С тех пор, как она открылась Александре, а особенно с того дня, когда ушла доченька на войну, в душе Анны Карповны произошли большие изменения. Все эти годы она чувствовала себя при живых детях: при Александре, которая была рядом, и при Марии, которая хотя и скиталась неизвестно где, но все равно занимала свое место в ее материнской душе. Она была при детях до такой степени, что даже не ощущала себя как отдельно взятого человека. А теперь Анна Карповна вдруг осознала то, что было с нею когда-то давным-давно и вдруг вернулось: осознала свое Я, свою отдельность в этом мире, свое тело, свою душу.
Началось все с того, что примерно через месяц после отъезда Сашеньки на фронт Анна Карповна приснилась себе маленькой девочкой. Шли они куда-то с прабабушкой Екатериной Ивановной по летней проселочной дороге, заросшей по обочинам гусиными лапками, день стоял нежаркий, хотя и ясный, наверное, это было где-то вблизи их родовой усадьбы. В полушутку, в полусерьез прабабушку звали в семье Екатериной Великой. Она отличалась жестким нравом, всем без исключения говорила «ты», нюхала табак из серебряной табакерки, а потом чихала в белый батистовый платок так сладко, так радостно, что однажды и внученька попробовала украдкой "нюхнуть табачку", да чуть не задохнулась, и голову ей так прострелило, что плакала она не наплакалась.
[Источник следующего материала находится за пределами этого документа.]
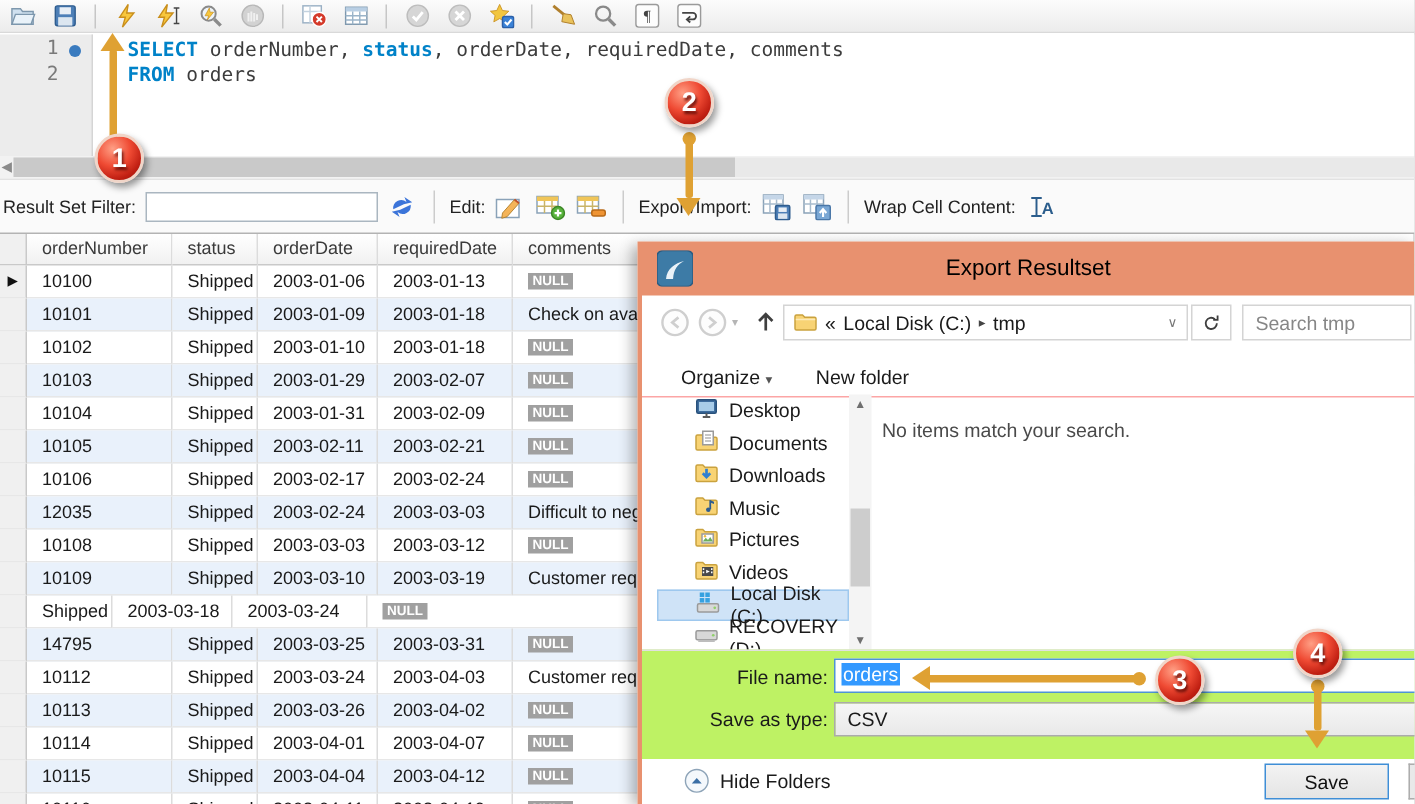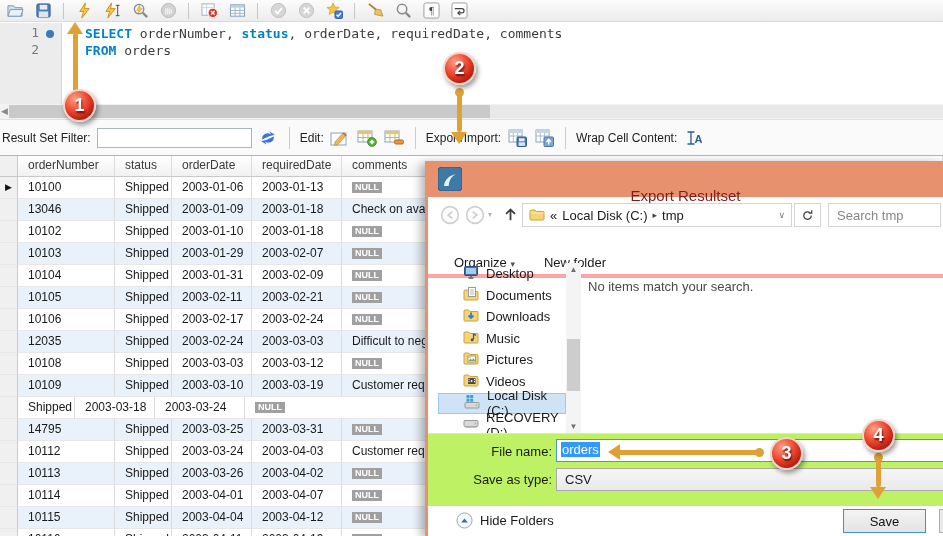"Export Resultset" #dlg-title .ttl { color: #7f1d1d -> #000000; margin-top: 17px -> none }
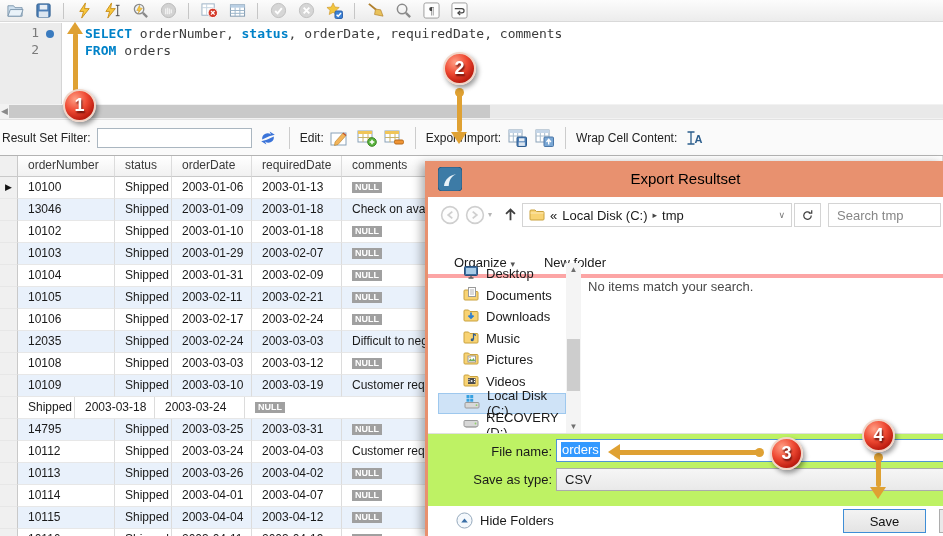"13046" div.gc { text: 13046 -> 10101 }
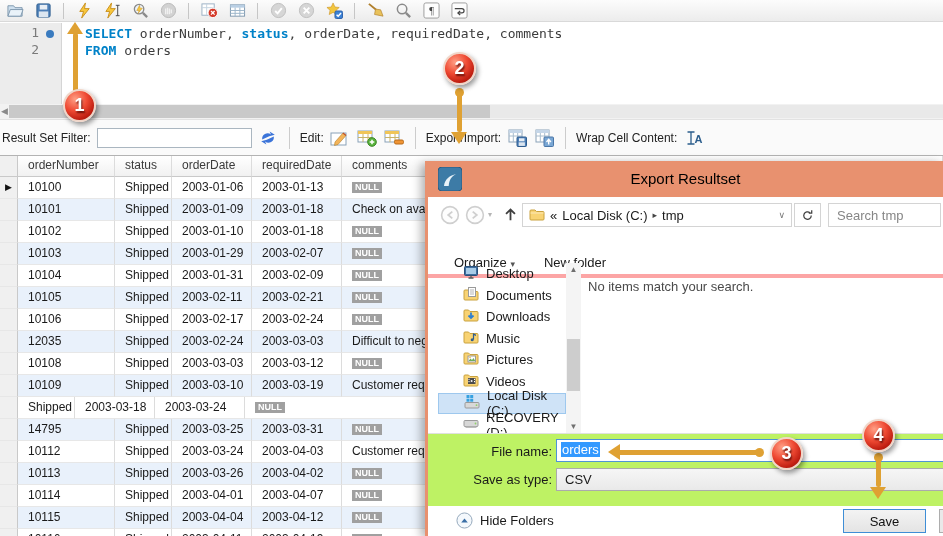"Organize ▾" #organize-row { border-bottom: 4px solid #fca5a5 -> 1px solid #fca5a5; top: 90px -> 77px }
– Не будь дурой, Нюся! – сказала ей тогда прабабушка. – Что позволено Юпитеру – не позволено быку!
– А почему быку? – спросила сквозь слезы любопытная Нюся.
– А кто его знает? Поговорка такая. Я ведь тоже у тебя дура – даже гимназию не окончила, в шестнадцать лет сбежала под венец с жандармским офицером, уж больно усы показались мне у него хороши! А как меня за это распекал мой грозный батюшка: "Ты графиня!" А я ему ничего в ответ, ни полсловечка, хотя подумала то, что и сейчас, на старости лет, думаю. Да, Нюся, мы из графьев, ну и что? Что тебе, деточка, сказать про графьев, князьев и прочих баронов? Они ведь все или из разбойников, или из бандитов, или из прощелыг первоначально произошли – не бывает на свете праведно нажитого большого богатства.